====== Data in this exercise

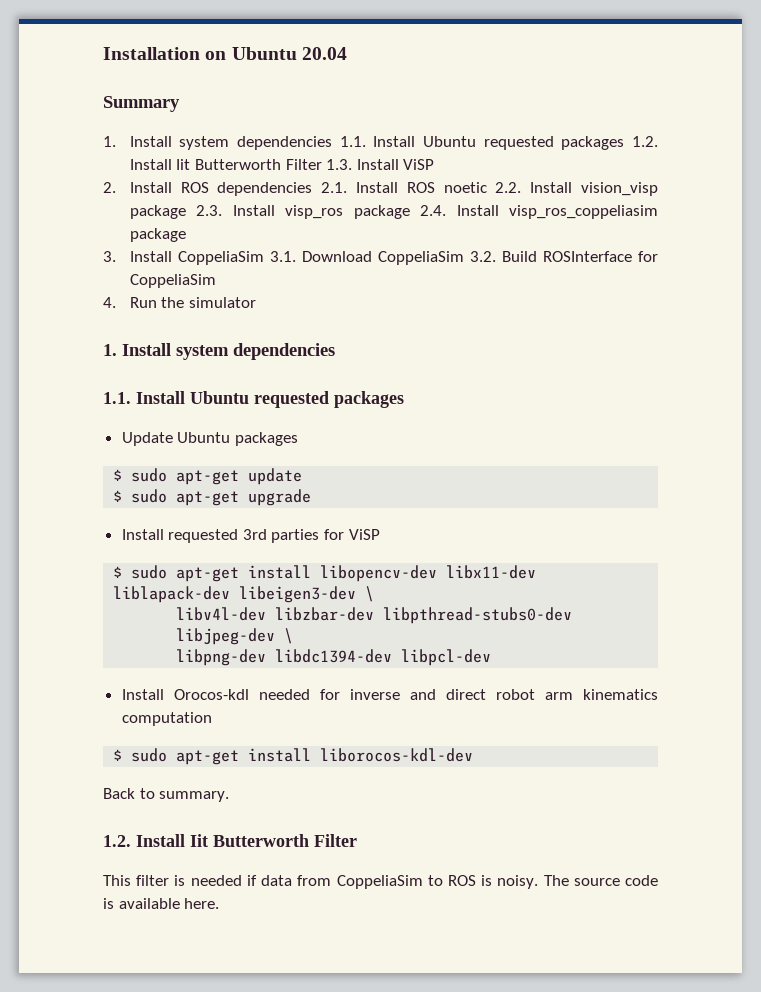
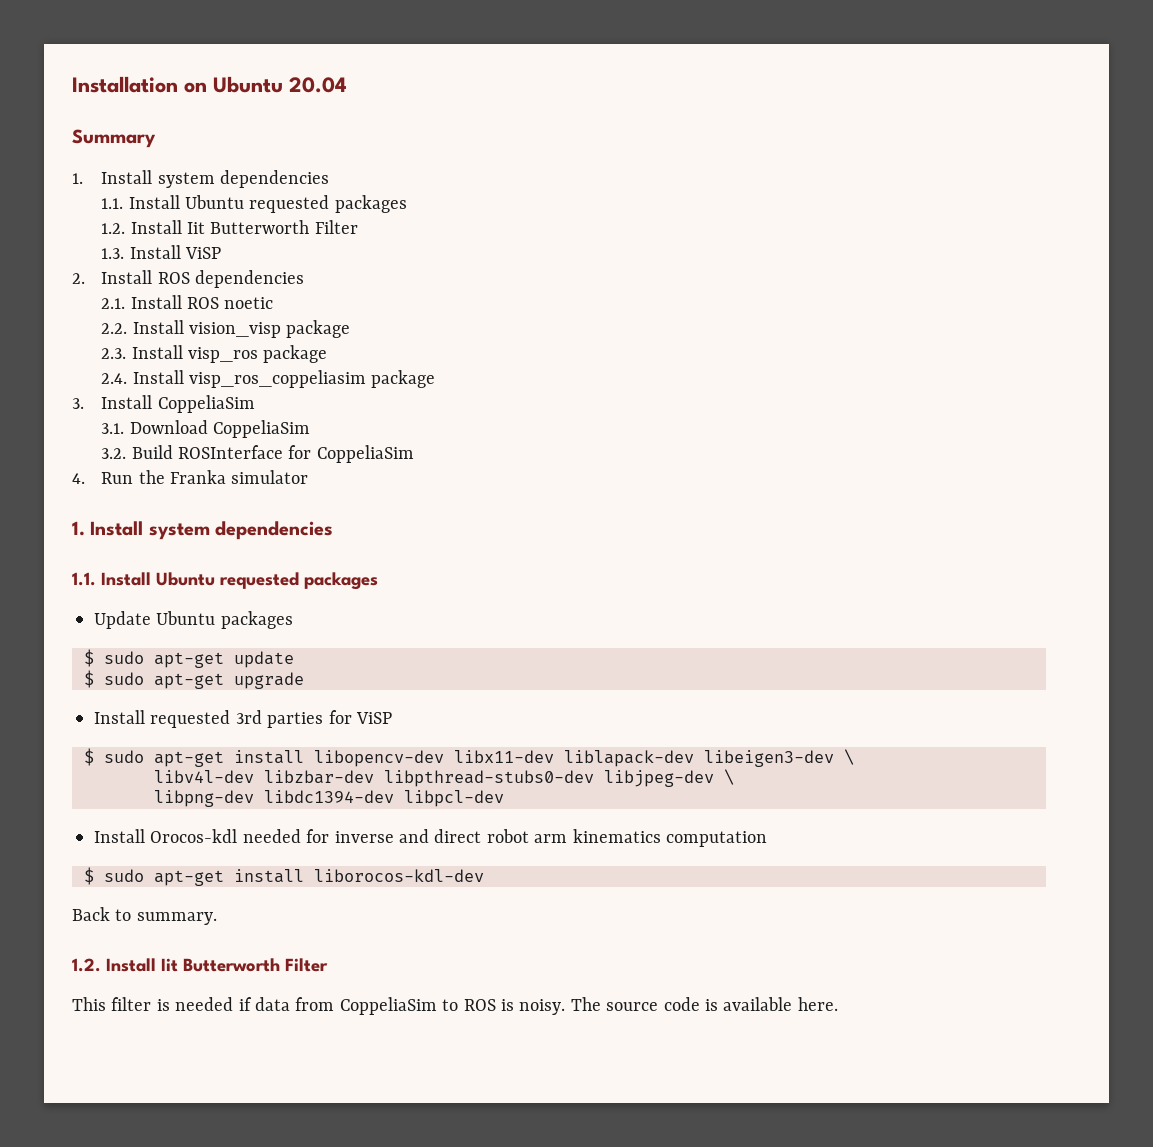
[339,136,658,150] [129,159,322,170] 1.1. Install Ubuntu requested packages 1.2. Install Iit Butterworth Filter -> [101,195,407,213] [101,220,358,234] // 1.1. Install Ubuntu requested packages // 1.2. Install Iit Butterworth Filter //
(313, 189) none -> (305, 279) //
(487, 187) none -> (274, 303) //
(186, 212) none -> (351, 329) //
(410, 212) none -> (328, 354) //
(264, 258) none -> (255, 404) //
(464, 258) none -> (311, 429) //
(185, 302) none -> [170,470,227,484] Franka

============

**Work request**
Your job is to copy each entry exactly as written; the pictures do not go in.

**Answer to the problem**
[339,136,658,150] [129,159,322,170] 1.1. Install Ubuntu requested packages 1.2. Install Iit Butterworth Filter -> [101,195,407,213] [101,220,358,234] // 1.1. Install Ubuntu requested packages // 1.2. Install Iit Butterworth Filter //
(313, 189) none -> (305, 279) //
(487, 187) none -> (274, 303) //
(186, 212) none -> (351, 329) //
(410, 212) none -> (328, 354) //
(264, 258) none -> (255, 404) //
(464, 258) none -> (311, 429) //
(185, 302) none -> [170,470,227,484] Franka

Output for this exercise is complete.